### ABOUT THIS EXERCISE
Return each line exactly, beginning with the one that has "AVERAGE | 1827: 1930.9 -> 1930.8" and finishing with the final line of the material. Drop any pictures.

### DATA SECTION
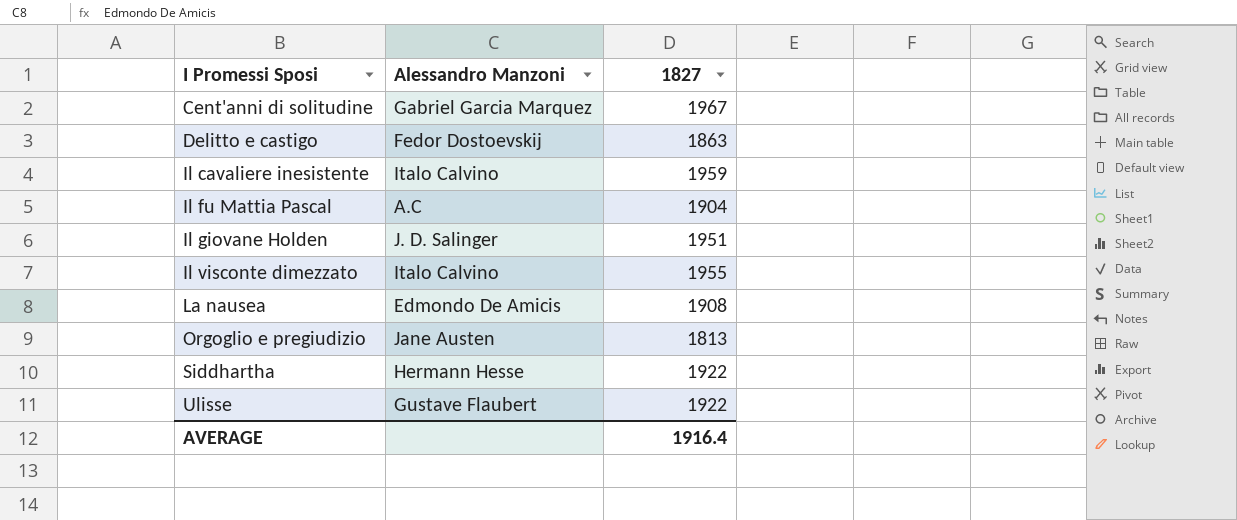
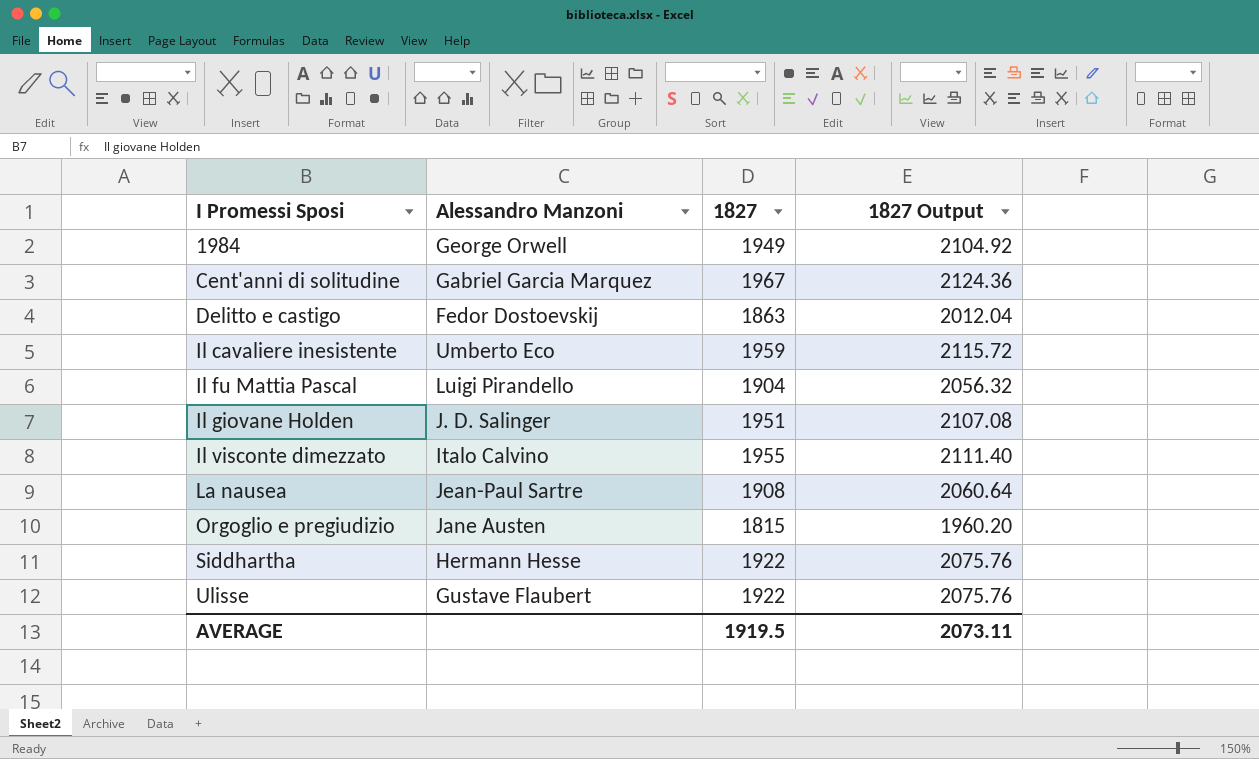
column 1827 Output | formula: none -> [1827] * 1.08
row 1984: none -> George Orwell | 1949 | 2104.92
Il cavaliere inesistente | Alessandro Manzoni: Italo Calvino -> Umberto Eco
Il fu Mattia Pascal | Alessandro Manzoni: A.C -> Luigi Pirandello
La nausea | Alessandro Manzoni: Edmondo De Amicis -> Jean-Paul Sartre
Orgoglio e pregiudizio | 1827: 1813 -> 1815
AVERAGE | 1827: 1916.4 -> 1919.5

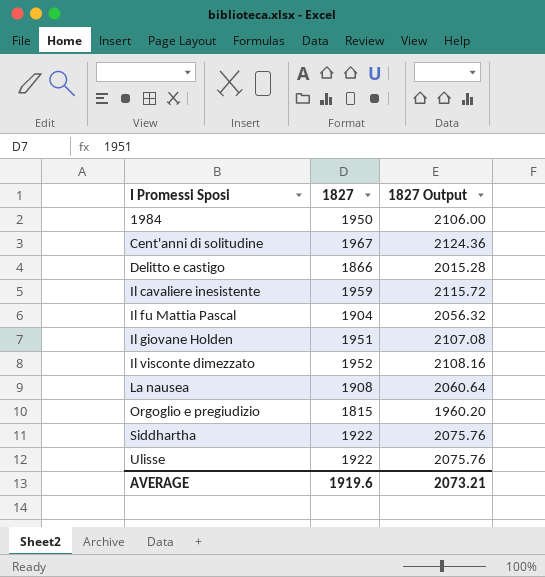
column Alessandro Manzoni | position: 2 -> none
1984 | 1827: 1949 -> 1950
1984 | 1827 Output: 2104.92 -> 2106.00
Delitto e castigo | 1827: 1863 -> 1866
Delitto e castigo | 1827 Output: 2012.04 -> 2015.28
Il visconte dimezzato | 1827: 1955 -> 1952
Il visconte dimezzato | 1827 Output: 2111.40 -> 2108.16
AVERAGE | 1827: 1919.5 -> 1919.6
AVERAGE | 1827 Output: 2073.11 -> 2073.21

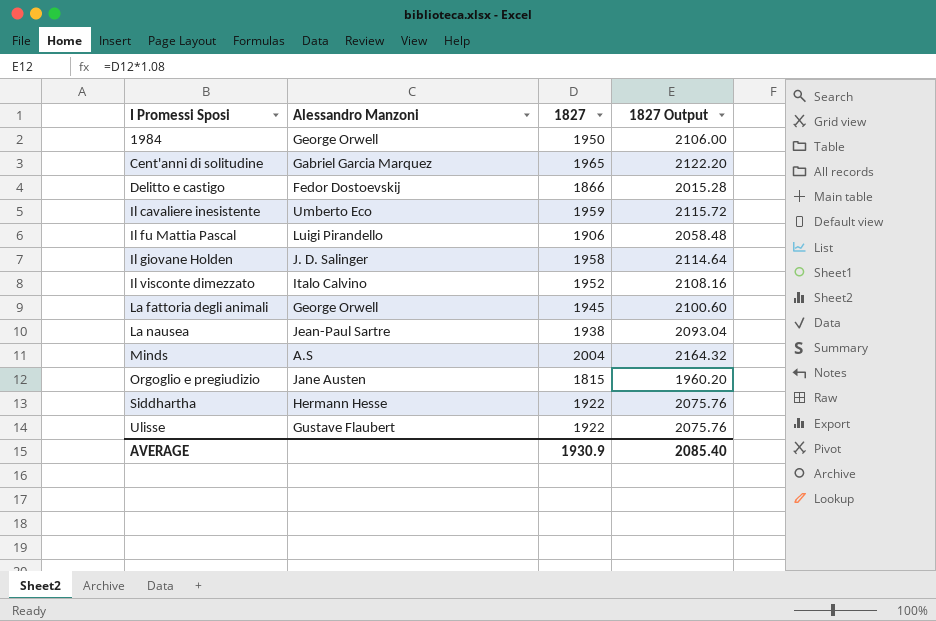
column Alessandro Manzoni | position: none -> 2
Cent'anni di solitudine | 1827: 1967 -> 1965
Cent'anni di solitudine | 1827 Output: 2124.36 -> 2122.20
Il fu Mattia Pascal | 1827: 1904 -> 1906
Il fu Mattia Pascal | 1827 Output: 2056.32 -> 2058.48
Il giovane Holden | 1827: 1951 -> 1958
Il giovane Holden | 1827 Output: 2107.08 -> 2114.64
row La fattoria degli animali: none -> George Orwell | 1945 | 2100.60
La nausea | 1827: 1908 -> 1938
La nausea | 1827 Output: 2060.64 -> 2093.04
row Minds: none -> A.S | 2004 | 2164.32
AVERAGE | 1827: 1919.6 -> 1930.9
AVERAGE | 1827 Output: 2073.21 -> 2085.40

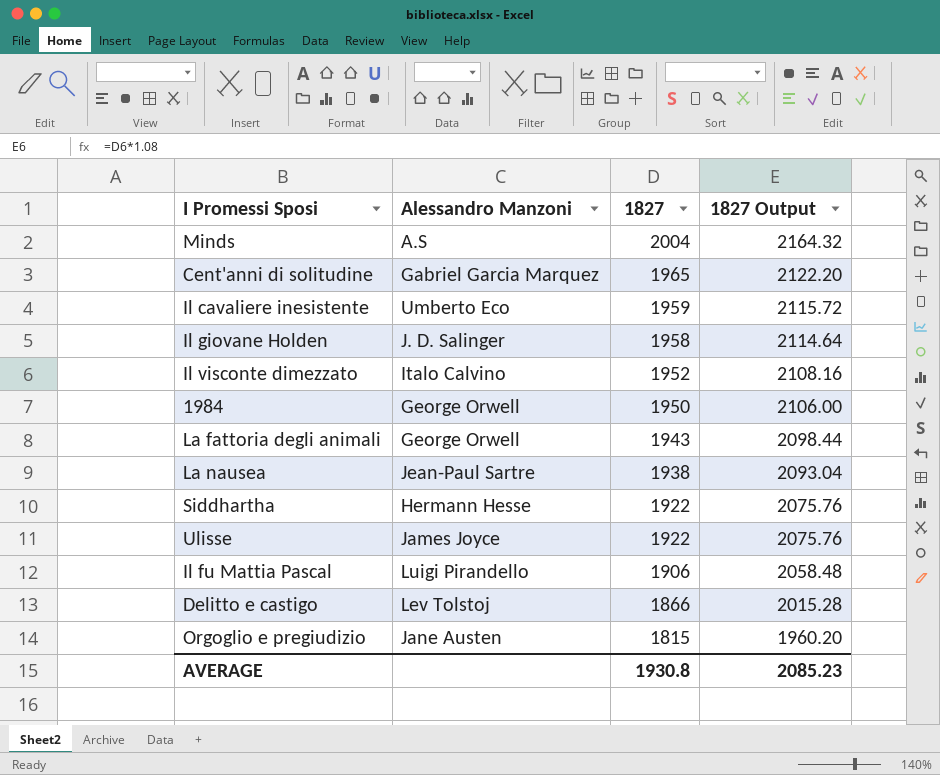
row order: I Promessi Sposi ascending -> 1827 descending
La fattoria degli animali | 1827: 1945 -> 1943
La fattoria degli animali | 1827 Output: 2100.60 -> 2098.44
Ulisse | Alessandro Manzoni: Gustave Flaubert -> James Joyce
Delitto e castigo | Alessandro Manzoni: Fedor Dostoevskij -> Lev Tolstoj
AVERAGE | 1827: 1930.9 -> 1930.8
AVERAGE | 1827 Output: 2085.40 -> 2085.23

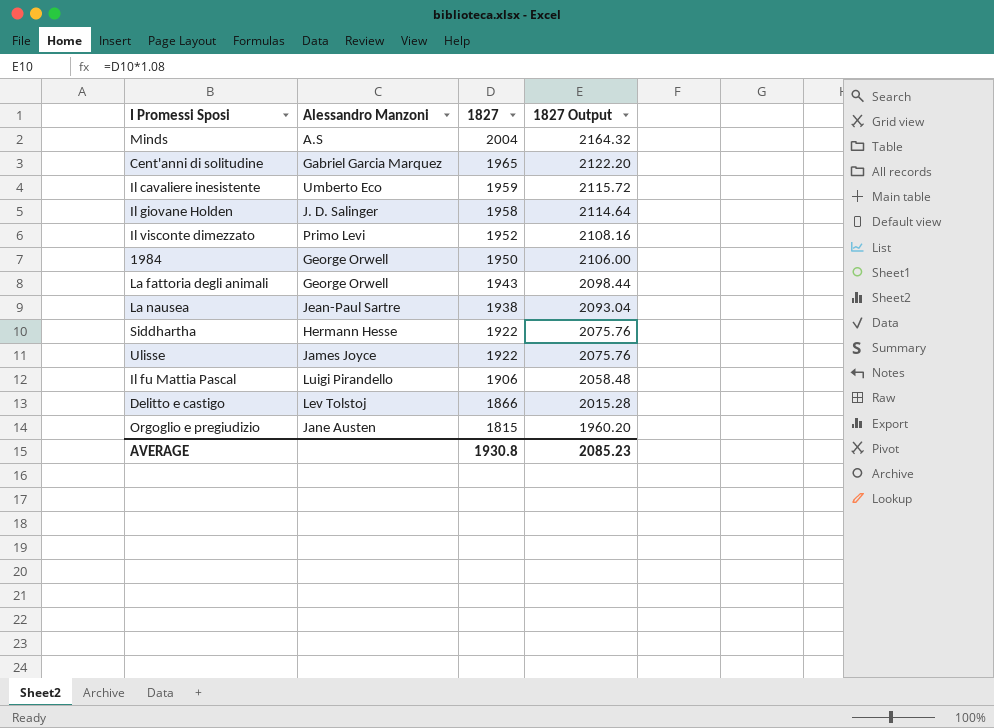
Il visconte dimezzato | Alessandro Manzoni: Italo Calvino -> Primo Levi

### RESULT OF THIS TASK
AVERAGE | 1827: 1930.9 -> 1930.8
AVERAGE | 1827 Output: 2085.40 -> 2085.23

Il visconte dimezzato | Alessandro Manzoni: Italo Calvino -> Primo Levi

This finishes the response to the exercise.